Now this two services (Markdown and GitLab) can be used together in publishing a book.
For a start, GitLab enables the author and proofreader to both work in parallel. As the author(s) commit their works into the GitLab pipeline, proofreader(s) can constantly receive updates and new works from the author(s). This allows the proofreading process to begin much earlier and allow both sides to work at the same time, saving time. Besides, this method also means that authors do not need to manually compile all their works into a book before submitting for proofreading, making the process easier.
So how do we publish all the articles into a book? Every time when there is a new document content added or modification the team have to consolidate all and publish into a (work in progress) full book. This becomes a hassle to the authors. With Markdown, all the manual works can be completed just by typing a simple command.
Pandoc
To do this, we can make use of Pandoc library. Pandoc is a free document converter which is widely used in publishing workflows. It can easily convert from html to pdf, or markdown to epub, pdf, and varieties document formats as output from simple to advanced format with style defined, table of content, and reference links.
Pandoc is available for Windows, Ubuntu and all other Linux operating systems. However, the procedure to accomplish this in Windows are more complicated. In this article, lets focus on Ubuntu environment.

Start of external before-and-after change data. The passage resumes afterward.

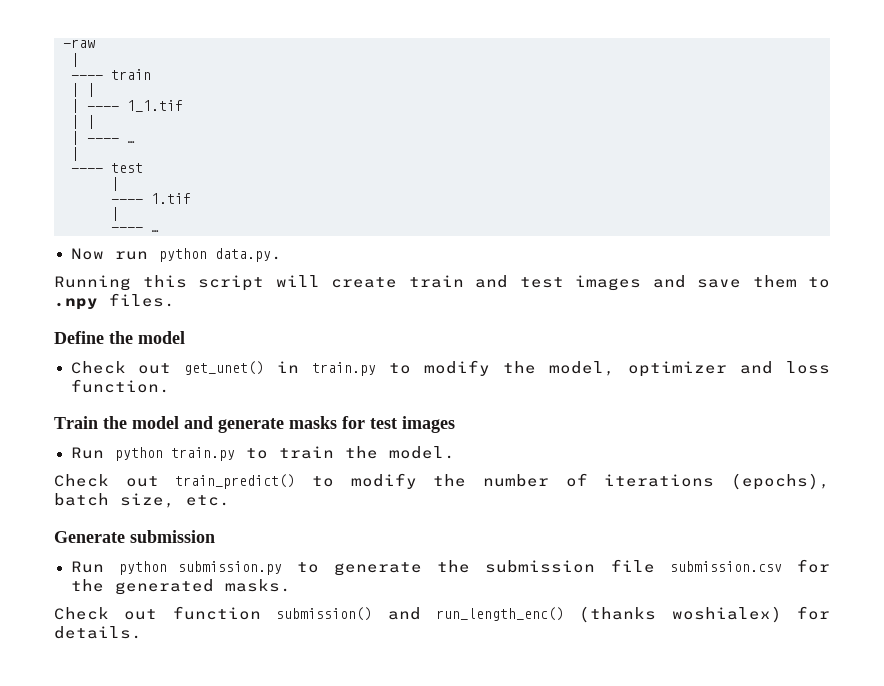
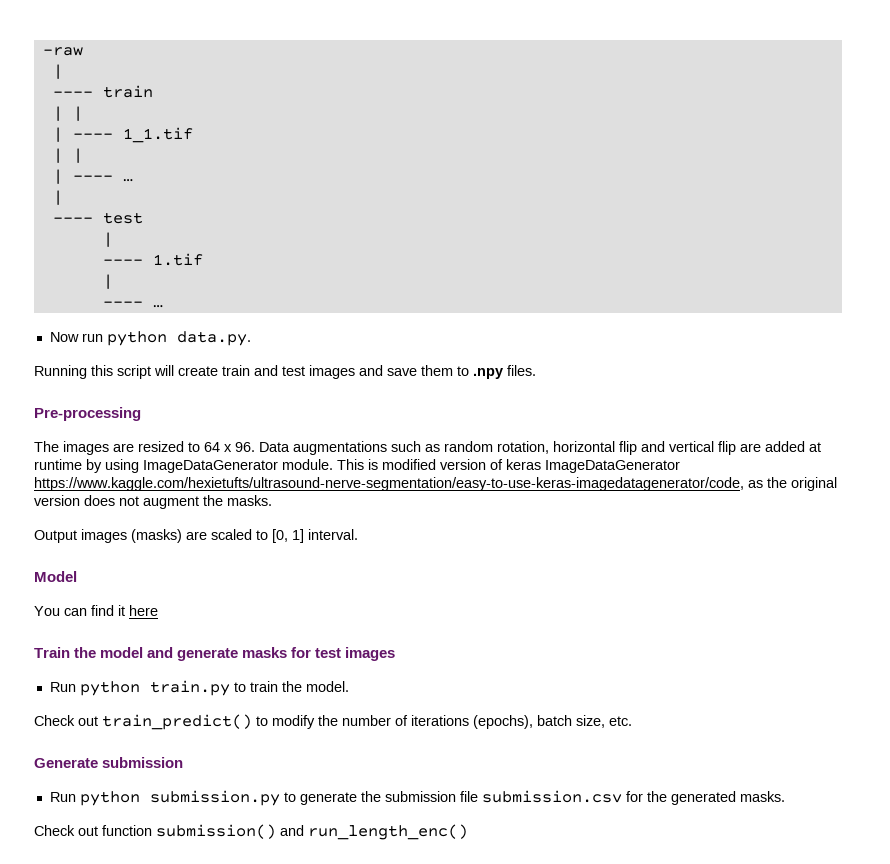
- Define the model
- Check out get_unet() in train.py to modify the model, optimizer and loss function.
+ Pre-processing
+ The images are resized to 64 x 96. Data augmentations such as random rotation, horizontal flip and vertical flip are added at runtime by using ImageDataGenerator module. This is modified version of keras ImageDataGenerator https://www.kaggle.com/hexietufts/ultrasound-nerve-segmentation/easy-to-use-keras-imagedatagenerator/code, as the original version does not augment the masks.
+ Output images (masks) are scaled to [0, 1] interval.
+ Model
+ You can find it here
- Check out function submission() and run_length_enc() (thanks woshialex) for details.
+ Check out function submission() and run_length_enc()

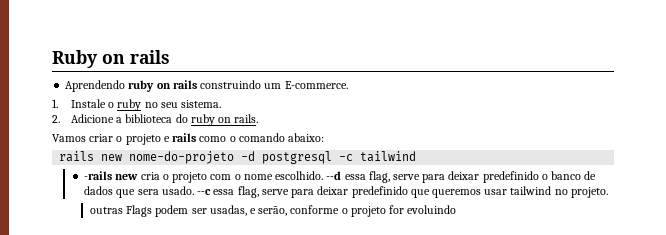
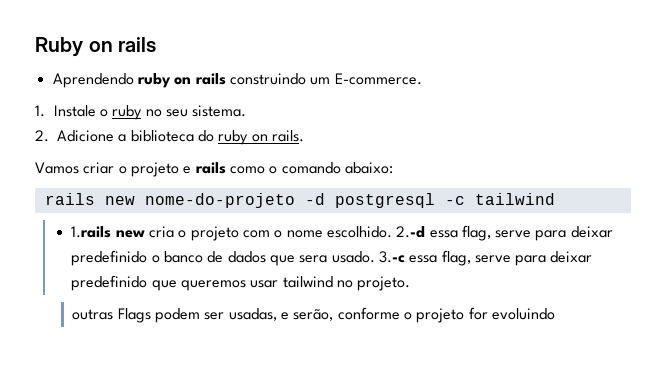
- -rails new cria o projeto com o nome escolhido.
+ 1.rails new cria o projeto com o nome escolhido.
- --d essa flag, serve para deixar predefinido o banco de dados que sera usado.
+ 2.-d essa flag, serve para deixar predefinido o banco de dados que sera usado.
- --c essa flag, serve para deixar predefinido que queremos usar tailwind no projeto.
+ 3.-c essa flag, serve para deixar predefinido que queremos usar tailwind no projeto.

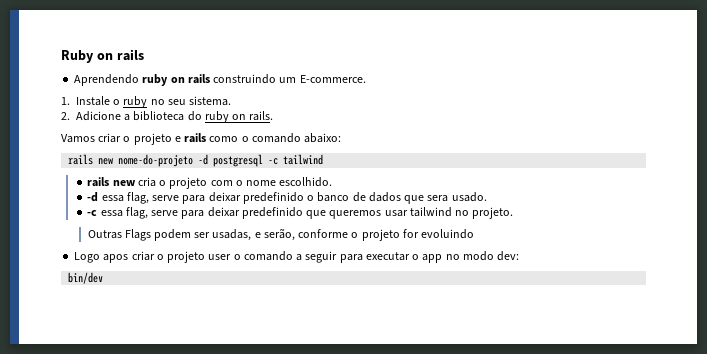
- 1.rails new cria o projeto com o nome escolhido. 2.-d essa flag, serve para deixar predefinido o banco de dados que sera usado. 3.-c essa flag, serve para deixar predefinido que queremos usar tailwind no projeto.
+ rails new cria o projeto com o nome escolhido.
+ -d essa flag, serve para deixar predefinido o banco de dados que sera usado.
+ -c essa flag, serve para deixar predefinido que queremos usar tailwind no projeto.
- outras Flags podem ser usadas, e serão, conforme o projeto for evoluindo
+ Outras Flags podem ser usadas, e serão, conforme o projeto for evoluindo
+ Logo apos criar o projeto user o comando a seguir para executar o app no modo dev:
+ bin/dev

Pull out a terminal in your Ubuntu. Then type these commands below:
$ sudo apt upgrade
$ sudo apt update
$ sudo apt install pandoc
$ sudo apt install texlive-latex-base
$ sudo apt install te xlive-xetex
Once you get all prerequisites installed and you are ready then you can use the command below to compile all Markdown documents in a folder into a pdf book.
$ pandoc -o book.pdf *.md
CI/CD Automation
To recap, we start off by using markdowns to more easily work on the individual documents, we then uses gitlab to help sync works and progresses between different authors, with pandoc installed, we are able to combine all these documents into an end product pdf file. Now, lets talk on how to have gitlab call the pandoc command to combine all markdowns into pdf.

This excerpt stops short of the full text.